These dynamics created a strange siloisation of the scholarship whereby much of the important late twentieth-century historical work on Christianity was produced by academics based outside of South Africa. Many of these US and Europe-based scholars were influenced by the turn of the 1980s and 1990s towards cultural history, and clearly not subject to the same pressures as local scholars were to write more politically apposite narratives (many of these authors, admittedly, were South Africans, but were living and working outside of South Africa). On the other hand, the scholarship on Christianity within the country was largely (but never quite entirely) championed by theologians and religious studies scholars, who were all too easy for secular historians to ignore due to the former group's emphasis on theological interpretation and biblical exegesis.Footnote 6 As long ago as 1996, a leading historian of Christianity in South Africa, Norman Etherington, ‘tentatively’ hoped there was finally a growth in interest in religion ‘among secular historians … after decades of neglect’.Footnote 7 Unfortunately, the last thirty years have not proved Etherington's prediction to be right. In 2018, in our introduction to a special issue on Protestantism in South Africa, my colleague Natasha Erlank and I still noted a continued ‘pervasive neglect by many historians of South Africa of Christianity’.Footnote 8
In sum, then, the scholarship on South African Christianity has been characterised by a great many tensions. First, there is the tension between local scholars who have focused largely on material and cultural histories to the expense of Christianity, on the one hand, and of foreign scholars writing frequently ground-breaking studies that explicitly centre Christianity, on the other hand. Second, there is the tension between approaching Christianity with a secular approach versus a more theologically informed perspective; third, the tension between a focus on politics, society and worker history versus a focus on belief, faith and ideas. Above all, there is the tension between those who see Christianity as worthy of study as an irreducible religious phenomenon, and those who do not (or who only concede value where they see the political utility or valency of the religious tradition). These are, of course, large-scale generalisations. Some scholars have easily straddled these dynamics; many more are easily identifiable as coming down on one side or another of the divide. Important exceptions can be found for just about every claim I have made above. But these are broad patterns and trends rather than immutable laws, and thus exceptions are to be expected.
The three texts I am reviewing today mark a welcome break with this older tradition of cleavages, tensions and scholarly silos.

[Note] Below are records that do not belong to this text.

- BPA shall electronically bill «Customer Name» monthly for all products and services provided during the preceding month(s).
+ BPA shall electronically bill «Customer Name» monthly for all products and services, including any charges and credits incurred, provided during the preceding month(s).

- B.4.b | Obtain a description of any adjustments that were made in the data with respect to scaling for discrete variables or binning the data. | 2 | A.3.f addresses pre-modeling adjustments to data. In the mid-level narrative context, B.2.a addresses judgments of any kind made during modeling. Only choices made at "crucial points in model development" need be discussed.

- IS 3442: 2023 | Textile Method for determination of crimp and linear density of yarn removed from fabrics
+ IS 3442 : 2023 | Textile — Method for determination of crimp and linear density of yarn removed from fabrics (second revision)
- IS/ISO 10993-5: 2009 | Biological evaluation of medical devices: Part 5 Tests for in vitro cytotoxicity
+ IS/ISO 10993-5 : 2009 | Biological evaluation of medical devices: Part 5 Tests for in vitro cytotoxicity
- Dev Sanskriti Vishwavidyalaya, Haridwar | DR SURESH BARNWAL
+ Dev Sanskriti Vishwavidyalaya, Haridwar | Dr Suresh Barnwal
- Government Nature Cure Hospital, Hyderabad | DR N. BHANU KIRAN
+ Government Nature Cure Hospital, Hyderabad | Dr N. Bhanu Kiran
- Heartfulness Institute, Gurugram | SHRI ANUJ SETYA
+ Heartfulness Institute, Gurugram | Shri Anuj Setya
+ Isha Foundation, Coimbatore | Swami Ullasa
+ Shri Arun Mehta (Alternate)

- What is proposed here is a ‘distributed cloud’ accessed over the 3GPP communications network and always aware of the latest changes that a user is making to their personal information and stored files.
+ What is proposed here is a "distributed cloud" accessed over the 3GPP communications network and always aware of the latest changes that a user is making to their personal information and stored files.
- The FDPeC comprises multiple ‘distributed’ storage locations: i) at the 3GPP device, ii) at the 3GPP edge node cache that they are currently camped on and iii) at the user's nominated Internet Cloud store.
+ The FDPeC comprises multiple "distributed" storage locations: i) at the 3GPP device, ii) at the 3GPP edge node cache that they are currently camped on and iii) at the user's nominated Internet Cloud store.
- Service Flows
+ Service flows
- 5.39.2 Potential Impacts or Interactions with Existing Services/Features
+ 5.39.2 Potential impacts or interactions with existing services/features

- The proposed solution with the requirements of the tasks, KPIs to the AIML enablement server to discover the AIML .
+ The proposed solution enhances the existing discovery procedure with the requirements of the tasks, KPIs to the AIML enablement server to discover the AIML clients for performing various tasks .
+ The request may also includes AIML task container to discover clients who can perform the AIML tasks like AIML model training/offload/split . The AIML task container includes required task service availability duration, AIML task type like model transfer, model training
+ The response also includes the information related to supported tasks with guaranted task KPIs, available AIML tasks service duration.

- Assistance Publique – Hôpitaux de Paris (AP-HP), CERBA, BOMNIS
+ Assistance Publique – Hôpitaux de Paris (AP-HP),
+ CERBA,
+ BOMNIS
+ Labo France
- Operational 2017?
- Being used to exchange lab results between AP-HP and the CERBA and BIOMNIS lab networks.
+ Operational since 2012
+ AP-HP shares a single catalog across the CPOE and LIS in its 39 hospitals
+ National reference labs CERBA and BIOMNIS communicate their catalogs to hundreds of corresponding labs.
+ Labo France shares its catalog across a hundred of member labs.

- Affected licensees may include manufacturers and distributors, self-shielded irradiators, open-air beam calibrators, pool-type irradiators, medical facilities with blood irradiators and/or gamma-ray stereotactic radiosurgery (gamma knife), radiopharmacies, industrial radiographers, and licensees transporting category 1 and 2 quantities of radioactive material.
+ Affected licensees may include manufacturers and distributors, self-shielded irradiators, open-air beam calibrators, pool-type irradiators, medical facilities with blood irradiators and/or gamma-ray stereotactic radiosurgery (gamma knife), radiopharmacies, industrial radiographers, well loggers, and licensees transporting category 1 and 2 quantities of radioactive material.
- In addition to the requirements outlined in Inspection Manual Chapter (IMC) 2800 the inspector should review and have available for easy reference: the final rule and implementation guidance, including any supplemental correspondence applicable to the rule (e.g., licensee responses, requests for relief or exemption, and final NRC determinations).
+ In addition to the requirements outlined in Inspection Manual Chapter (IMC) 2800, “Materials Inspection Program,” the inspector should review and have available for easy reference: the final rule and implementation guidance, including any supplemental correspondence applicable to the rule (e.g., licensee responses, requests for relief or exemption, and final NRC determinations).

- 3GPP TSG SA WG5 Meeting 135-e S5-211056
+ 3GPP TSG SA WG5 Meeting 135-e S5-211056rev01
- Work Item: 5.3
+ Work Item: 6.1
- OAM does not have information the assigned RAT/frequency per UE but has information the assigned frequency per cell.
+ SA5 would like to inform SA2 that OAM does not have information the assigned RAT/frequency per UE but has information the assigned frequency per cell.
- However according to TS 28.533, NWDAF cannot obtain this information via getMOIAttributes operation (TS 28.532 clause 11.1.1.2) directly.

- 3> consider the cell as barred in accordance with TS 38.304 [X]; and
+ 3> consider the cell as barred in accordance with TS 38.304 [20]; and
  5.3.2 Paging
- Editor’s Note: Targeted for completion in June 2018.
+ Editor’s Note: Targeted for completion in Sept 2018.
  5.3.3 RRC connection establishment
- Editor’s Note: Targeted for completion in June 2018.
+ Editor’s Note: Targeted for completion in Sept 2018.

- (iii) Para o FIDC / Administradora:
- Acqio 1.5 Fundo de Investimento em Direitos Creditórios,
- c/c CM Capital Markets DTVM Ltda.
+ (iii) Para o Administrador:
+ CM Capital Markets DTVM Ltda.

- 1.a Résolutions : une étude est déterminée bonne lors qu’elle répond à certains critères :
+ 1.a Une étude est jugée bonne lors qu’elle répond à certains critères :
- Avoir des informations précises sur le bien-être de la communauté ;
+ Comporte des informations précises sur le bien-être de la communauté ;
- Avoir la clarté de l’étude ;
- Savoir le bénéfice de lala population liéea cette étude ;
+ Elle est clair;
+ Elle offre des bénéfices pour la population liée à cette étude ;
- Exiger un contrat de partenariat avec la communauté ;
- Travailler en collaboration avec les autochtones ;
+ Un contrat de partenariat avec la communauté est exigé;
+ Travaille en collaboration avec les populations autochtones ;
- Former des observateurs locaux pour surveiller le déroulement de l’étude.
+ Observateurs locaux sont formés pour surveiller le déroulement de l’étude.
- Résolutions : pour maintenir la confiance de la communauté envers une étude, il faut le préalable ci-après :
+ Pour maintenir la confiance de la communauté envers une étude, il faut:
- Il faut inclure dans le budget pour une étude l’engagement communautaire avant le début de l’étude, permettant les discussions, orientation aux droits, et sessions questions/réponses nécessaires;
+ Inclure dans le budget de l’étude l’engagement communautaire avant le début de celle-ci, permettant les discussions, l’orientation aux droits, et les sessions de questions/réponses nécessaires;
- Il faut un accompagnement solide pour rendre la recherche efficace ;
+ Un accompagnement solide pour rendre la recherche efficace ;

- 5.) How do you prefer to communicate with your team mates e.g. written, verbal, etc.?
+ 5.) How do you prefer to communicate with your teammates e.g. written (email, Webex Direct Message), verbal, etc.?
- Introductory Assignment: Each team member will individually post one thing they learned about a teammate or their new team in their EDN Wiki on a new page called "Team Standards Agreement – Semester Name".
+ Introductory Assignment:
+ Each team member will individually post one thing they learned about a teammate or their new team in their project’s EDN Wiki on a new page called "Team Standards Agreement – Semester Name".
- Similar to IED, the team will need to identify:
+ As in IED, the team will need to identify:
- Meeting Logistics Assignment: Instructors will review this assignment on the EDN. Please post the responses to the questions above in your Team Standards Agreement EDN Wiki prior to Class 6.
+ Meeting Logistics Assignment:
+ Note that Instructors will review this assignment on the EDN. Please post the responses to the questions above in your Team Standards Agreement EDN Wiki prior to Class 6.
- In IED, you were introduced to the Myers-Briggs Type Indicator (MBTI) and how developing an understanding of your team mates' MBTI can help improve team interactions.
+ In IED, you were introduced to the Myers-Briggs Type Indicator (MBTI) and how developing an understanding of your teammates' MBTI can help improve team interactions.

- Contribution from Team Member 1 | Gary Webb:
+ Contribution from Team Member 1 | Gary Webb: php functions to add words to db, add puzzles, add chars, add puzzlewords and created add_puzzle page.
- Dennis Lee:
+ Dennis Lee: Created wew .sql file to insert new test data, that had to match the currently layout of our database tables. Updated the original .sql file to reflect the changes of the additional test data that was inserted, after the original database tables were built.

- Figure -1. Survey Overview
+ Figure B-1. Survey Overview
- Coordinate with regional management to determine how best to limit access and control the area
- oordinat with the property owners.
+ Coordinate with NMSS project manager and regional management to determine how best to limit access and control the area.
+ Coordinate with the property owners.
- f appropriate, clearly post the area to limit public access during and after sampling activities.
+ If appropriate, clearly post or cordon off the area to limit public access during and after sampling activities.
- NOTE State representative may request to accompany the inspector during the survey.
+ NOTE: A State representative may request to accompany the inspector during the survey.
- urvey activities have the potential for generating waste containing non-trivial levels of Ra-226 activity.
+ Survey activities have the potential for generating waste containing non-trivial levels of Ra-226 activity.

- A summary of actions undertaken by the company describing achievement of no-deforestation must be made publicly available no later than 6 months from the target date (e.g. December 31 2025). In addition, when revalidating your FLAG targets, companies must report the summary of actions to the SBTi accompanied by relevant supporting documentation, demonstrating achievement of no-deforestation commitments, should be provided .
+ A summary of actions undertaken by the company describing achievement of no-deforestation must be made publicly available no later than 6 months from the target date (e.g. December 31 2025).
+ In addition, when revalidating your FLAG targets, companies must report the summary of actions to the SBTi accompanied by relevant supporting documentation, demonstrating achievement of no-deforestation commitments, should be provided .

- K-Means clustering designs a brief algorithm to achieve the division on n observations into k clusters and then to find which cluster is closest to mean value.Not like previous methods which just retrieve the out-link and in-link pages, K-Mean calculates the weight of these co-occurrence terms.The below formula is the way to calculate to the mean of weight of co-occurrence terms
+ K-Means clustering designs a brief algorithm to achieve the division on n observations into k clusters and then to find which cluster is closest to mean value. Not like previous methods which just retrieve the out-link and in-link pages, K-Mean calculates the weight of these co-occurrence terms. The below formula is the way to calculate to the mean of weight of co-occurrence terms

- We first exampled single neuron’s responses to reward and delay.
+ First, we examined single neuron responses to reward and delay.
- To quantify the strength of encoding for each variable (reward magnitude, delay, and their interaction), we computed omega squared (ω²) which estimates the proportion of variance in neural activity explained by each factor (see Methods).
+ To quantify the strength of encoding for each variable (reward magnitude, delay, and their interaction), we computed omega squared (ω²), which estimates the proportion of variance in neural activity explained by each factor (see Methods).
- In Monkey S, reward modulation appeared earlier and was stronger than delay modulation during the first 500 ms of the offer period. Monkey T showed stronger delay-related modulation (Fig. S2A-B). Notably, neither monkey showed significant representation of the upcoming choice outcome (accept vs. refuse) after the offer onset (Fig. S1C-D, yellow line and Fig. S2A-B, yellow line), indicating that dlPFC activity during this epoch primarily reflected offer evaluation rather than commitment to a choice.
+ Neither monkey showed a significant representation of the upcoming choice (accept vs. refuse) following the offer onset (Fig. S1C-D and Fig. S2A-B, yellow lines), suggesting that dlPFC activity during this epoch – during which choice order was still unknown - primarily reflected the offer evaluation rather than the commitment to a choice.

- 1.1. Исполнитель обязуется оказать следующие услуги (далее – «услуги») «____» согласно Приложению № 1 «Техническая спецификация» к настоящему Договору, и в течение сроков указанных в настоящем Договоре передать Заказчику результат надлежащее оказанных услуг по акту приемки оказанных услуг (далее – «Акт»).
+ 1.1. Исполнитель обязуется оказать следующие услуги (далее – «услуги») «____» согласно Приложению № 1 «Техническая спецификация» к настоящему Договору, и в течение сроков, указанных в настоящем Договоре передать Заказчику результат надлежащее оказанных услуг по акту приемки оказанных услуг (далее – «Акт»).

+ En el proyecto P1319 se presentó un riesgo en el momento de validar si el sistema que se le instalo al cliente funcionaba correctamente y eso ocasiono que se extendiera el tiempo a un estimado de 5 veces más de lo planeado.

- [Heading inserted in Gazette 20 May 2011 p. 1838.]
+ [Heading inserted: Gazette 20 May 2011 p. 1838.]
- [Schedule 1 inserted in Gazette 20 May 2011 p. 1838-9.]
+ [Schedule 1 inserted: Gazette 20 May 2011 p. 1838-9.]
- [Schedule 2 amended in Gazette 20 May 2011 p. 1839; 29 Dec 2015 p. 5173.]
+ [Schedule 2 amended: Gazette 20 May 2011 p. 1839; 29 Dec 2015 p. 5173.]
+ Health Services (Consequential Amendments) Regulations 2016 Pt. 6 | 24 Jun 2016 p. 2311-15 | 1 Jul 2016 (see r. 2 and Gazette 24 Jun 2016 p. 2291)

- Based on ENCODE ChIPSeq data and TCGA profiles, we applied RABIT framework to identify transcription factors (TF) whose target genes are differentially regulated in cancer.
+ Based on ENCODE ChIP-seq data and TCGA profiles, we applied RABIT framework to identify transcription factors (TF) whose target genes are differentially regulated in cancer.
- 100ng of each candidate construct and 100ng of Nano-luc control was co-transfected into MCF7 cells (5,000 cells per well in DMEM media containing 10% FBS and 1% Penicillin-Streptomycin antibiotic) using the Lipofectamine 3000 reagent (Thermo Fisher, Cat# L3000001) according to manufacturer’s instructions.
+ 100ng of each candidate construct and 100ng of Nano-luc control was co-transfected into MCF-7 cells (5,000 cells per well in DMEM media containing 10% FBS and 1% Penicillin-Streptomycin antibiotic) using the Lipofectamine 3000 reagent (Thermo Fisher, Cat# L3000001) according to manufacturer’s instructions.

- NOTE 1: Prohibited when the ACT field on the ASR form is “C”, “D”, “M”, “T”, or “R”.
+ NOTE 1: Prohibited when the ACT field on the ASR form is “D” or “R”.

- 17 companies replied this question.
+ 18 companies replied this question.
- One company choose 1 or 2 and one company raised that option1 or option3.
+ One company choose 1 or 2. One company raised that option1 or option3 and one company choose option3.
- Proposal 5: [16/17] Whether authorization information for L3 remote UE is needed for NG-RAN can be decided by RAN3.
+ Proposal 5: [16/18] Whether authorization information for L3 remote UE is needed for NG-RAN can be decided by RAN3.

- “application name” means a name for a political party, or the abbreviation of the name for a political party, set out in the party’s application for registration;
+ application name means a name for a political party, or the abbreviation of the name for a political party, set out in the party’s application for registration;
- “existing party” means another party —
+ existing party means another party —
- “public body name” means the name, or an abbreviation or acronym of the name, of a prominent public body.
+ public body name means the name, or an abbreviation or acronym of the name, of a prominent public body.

Taken together, these three books mark the distance historians of Christianity in South Africa have trodden in the last decade or so (if we take ten years as the period during which the present books, published between 2022 and 2024, likely found their genesis, inception and eventual production). The books share much common ground, not least that all three are first monographs arising out of doctoral research; all three authors are historians by training and by profession. But they are also very different. For one, each deals with a different denomination and a distinct kind of Christianity, namely mission churches (Erlank), so-called Ethiopian Christianity, an early form of Independency intent on Black leadership but often quite closely aligned with older style Christianity (Masango Chéry) and finally Zionism proper (Jarvis), an Evangelical-inspired faith-healing movement that in typically reformist fashion denounces what came before it. I briefly outline what each of these texts tries to do. I then comment on the ways in which they mark new intellectual territory, and in many ways significantly dissolve the binaries structuring the historiography.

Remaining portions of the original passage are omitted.